[[ INFORMATION SUPPLIED, beginning ]]

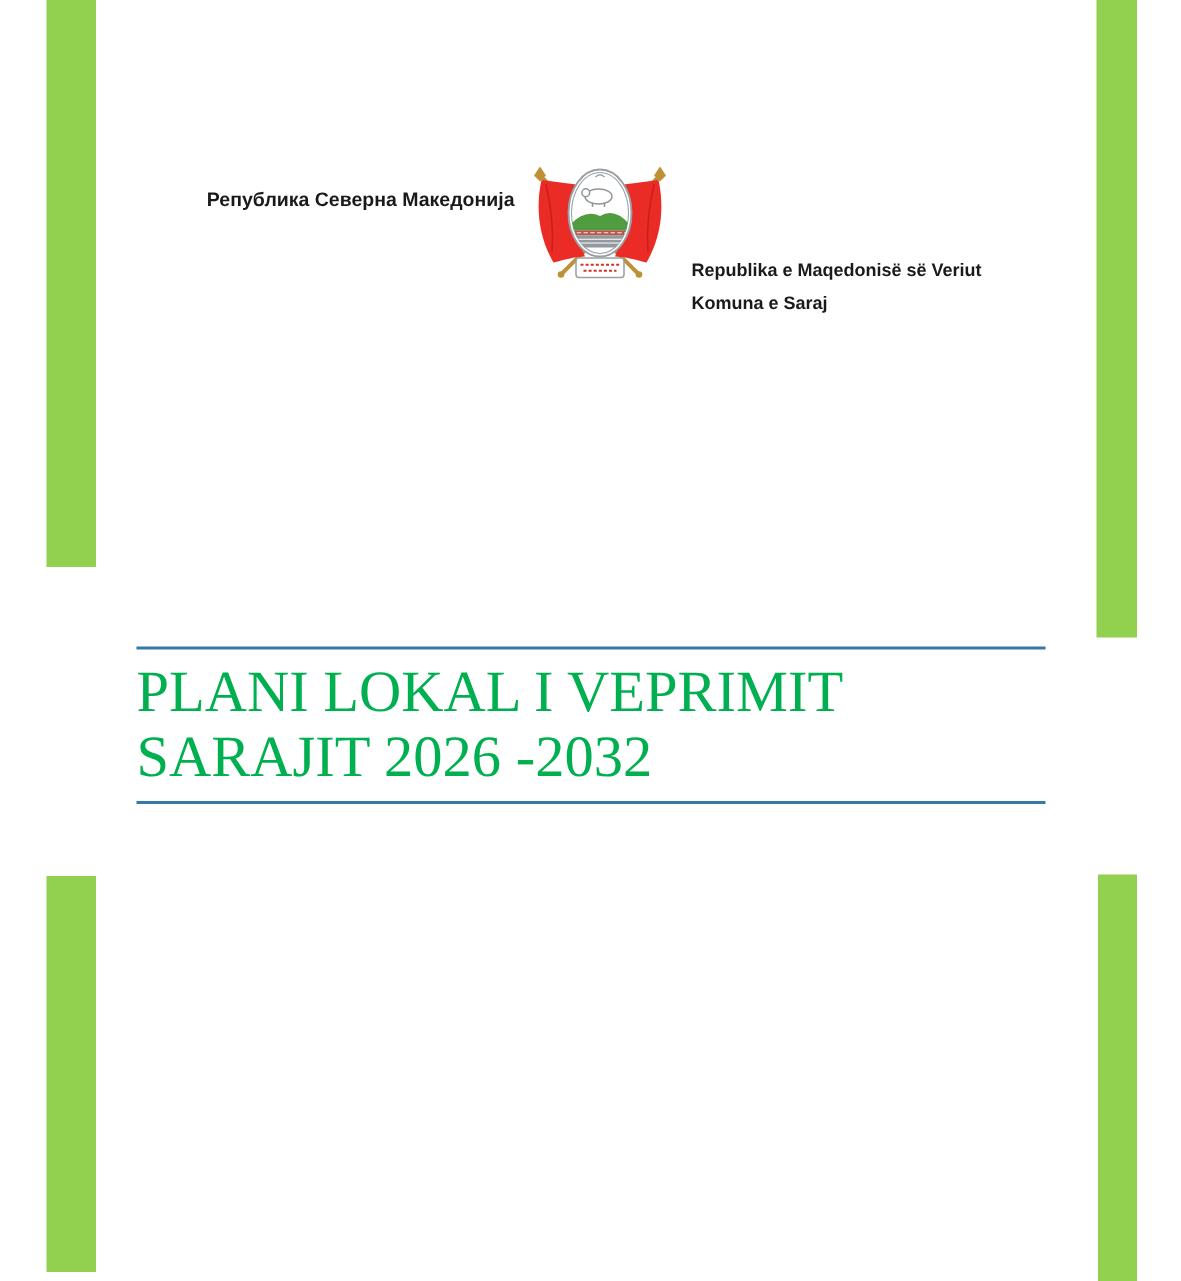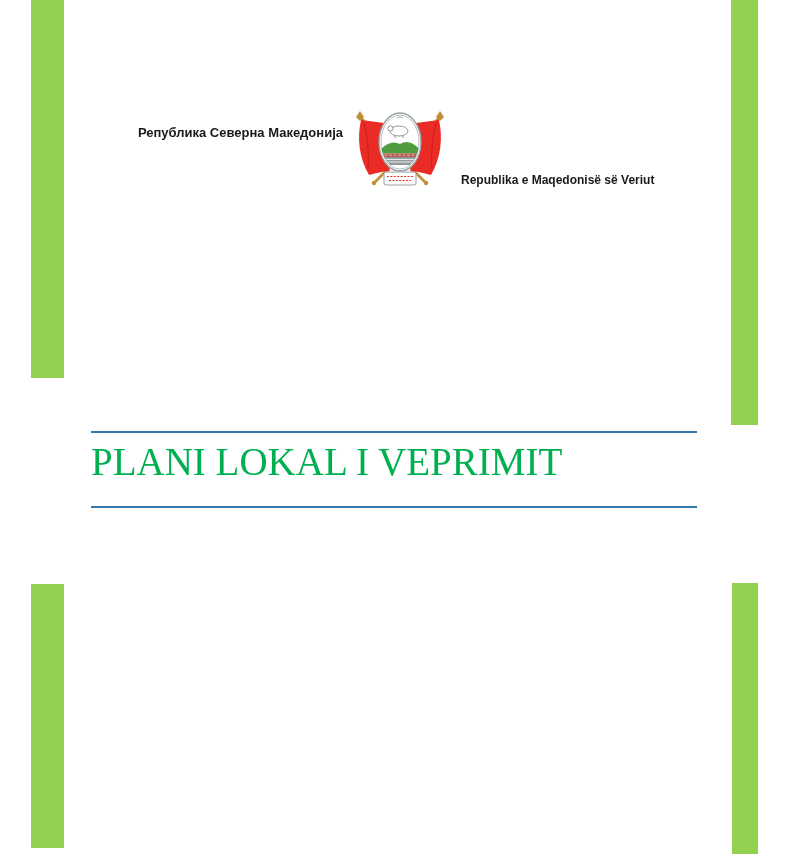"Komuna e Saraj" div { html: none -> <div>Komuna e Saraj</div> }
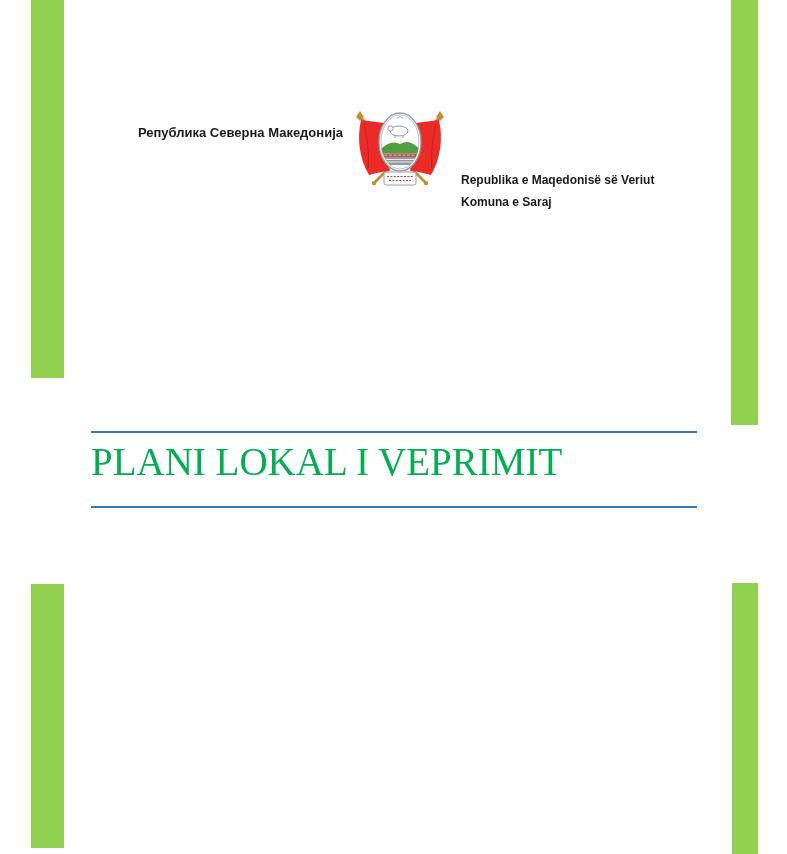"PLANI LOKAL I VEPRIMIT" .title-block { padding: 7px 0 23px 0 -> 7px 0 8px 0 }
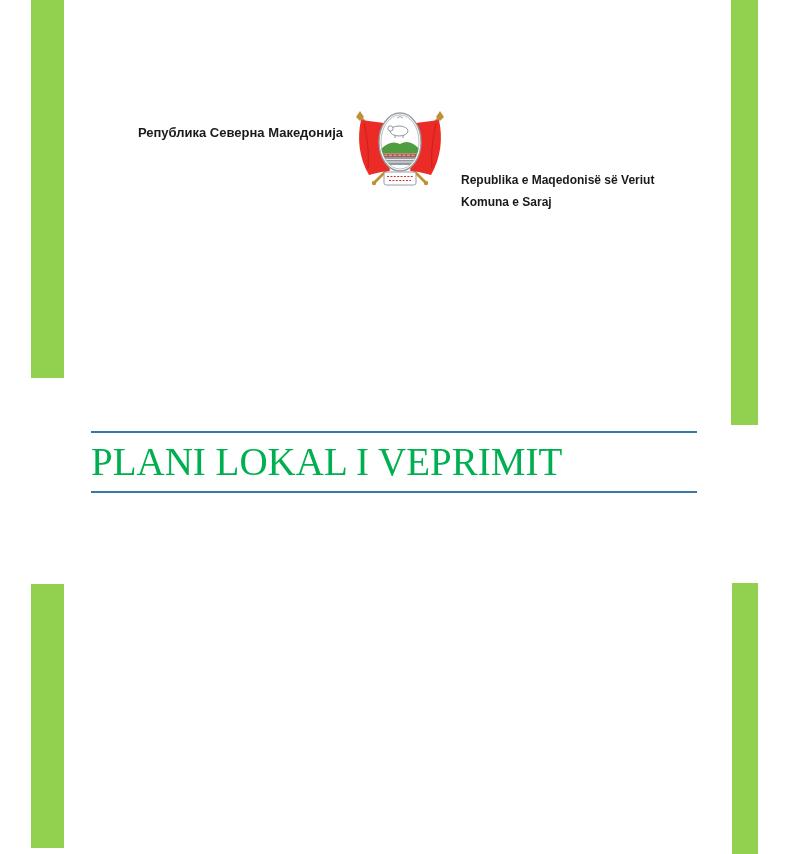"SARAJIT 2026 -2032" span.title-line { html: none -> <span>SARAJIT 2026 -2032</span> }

[[ INFORMATION SUPPLIED, end ]]
[[ INFORMATION SUPPLIED, beginning ]]

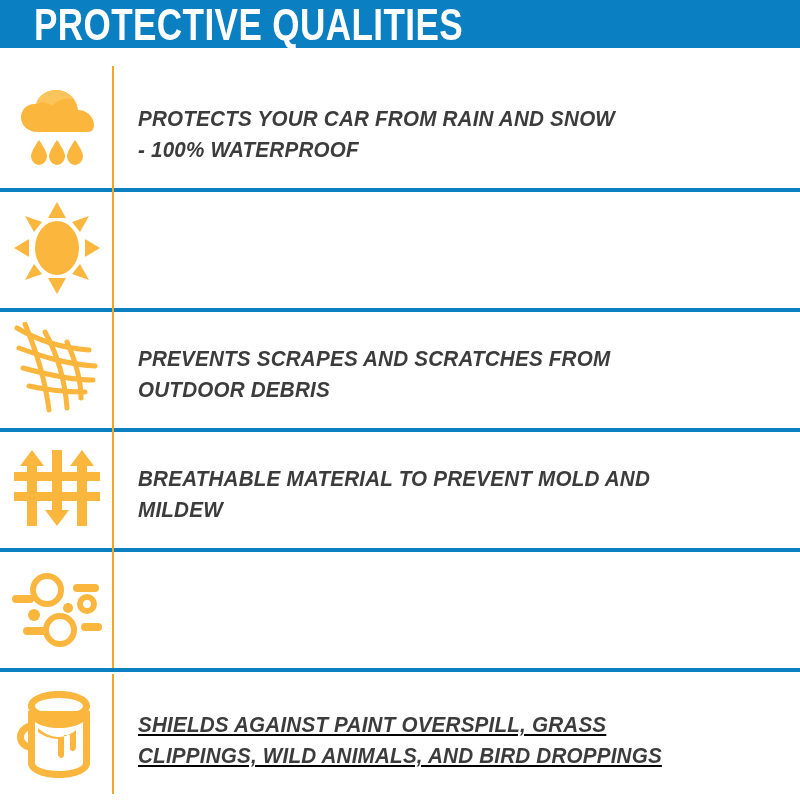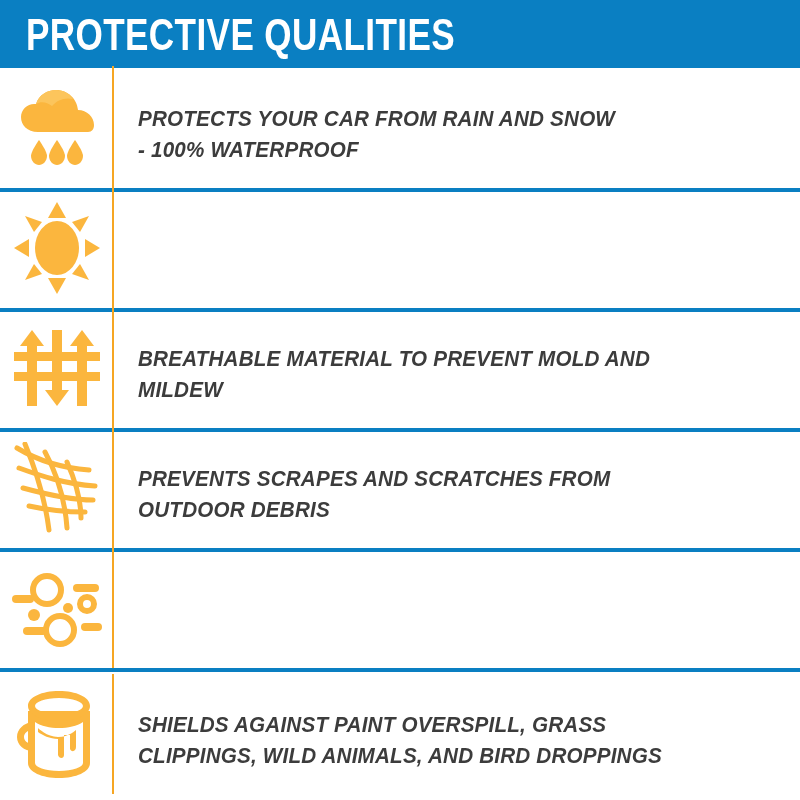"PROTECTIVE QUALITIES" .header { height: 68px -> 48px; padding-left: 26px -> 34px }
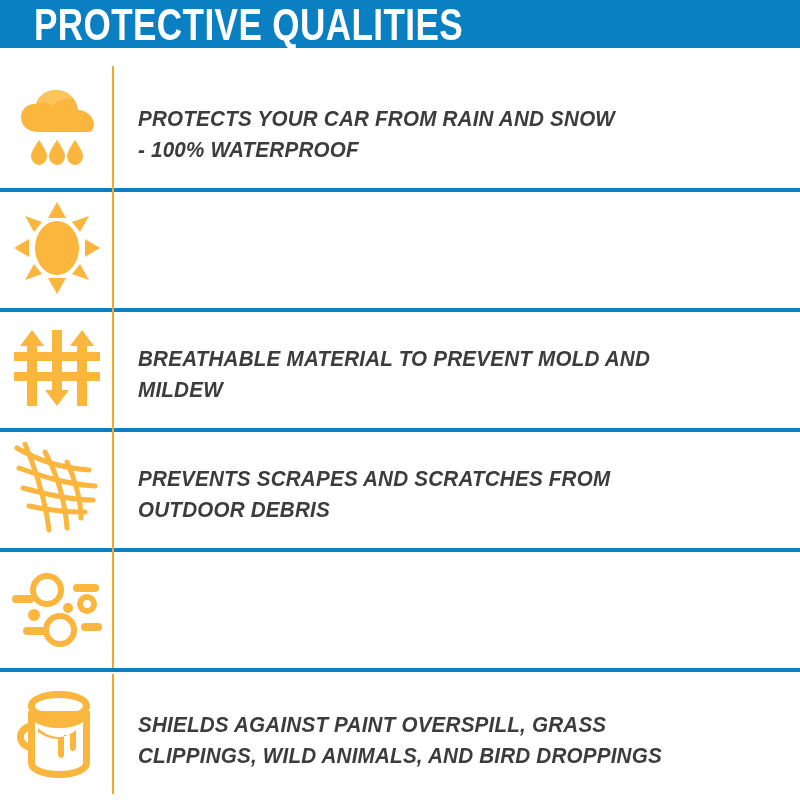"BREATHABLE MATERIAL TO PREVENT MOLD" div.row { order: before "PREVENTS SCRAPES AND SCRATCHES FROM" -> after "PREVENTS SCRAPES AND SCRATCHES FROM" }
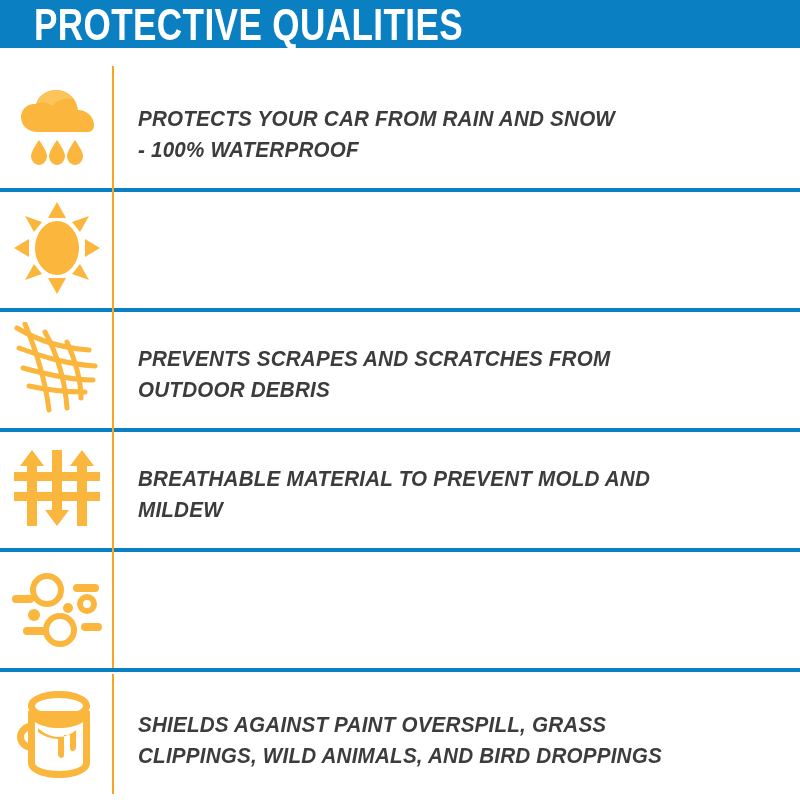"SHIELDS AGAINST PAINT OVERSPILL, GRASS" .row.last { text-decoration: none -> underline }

[[ INFORMATION SUPPLIED, end ]]

Within the listing above, the lines starting at the one containing "padding: 7px 0" and ending at the one containing "none -> <span>SARAJIT" are to be returned exactly. Omit the pictures.

TASK SOLUTION:
"PLANI LOKAL I VEPRIMIT" .title-block { padding: 7px 0 23px 0 -> 7px 0 8px 0 }
"SARAJIT 2026 -2032" span.title-line { html: none -> <span>SARAJIT 2026 -2032</span> }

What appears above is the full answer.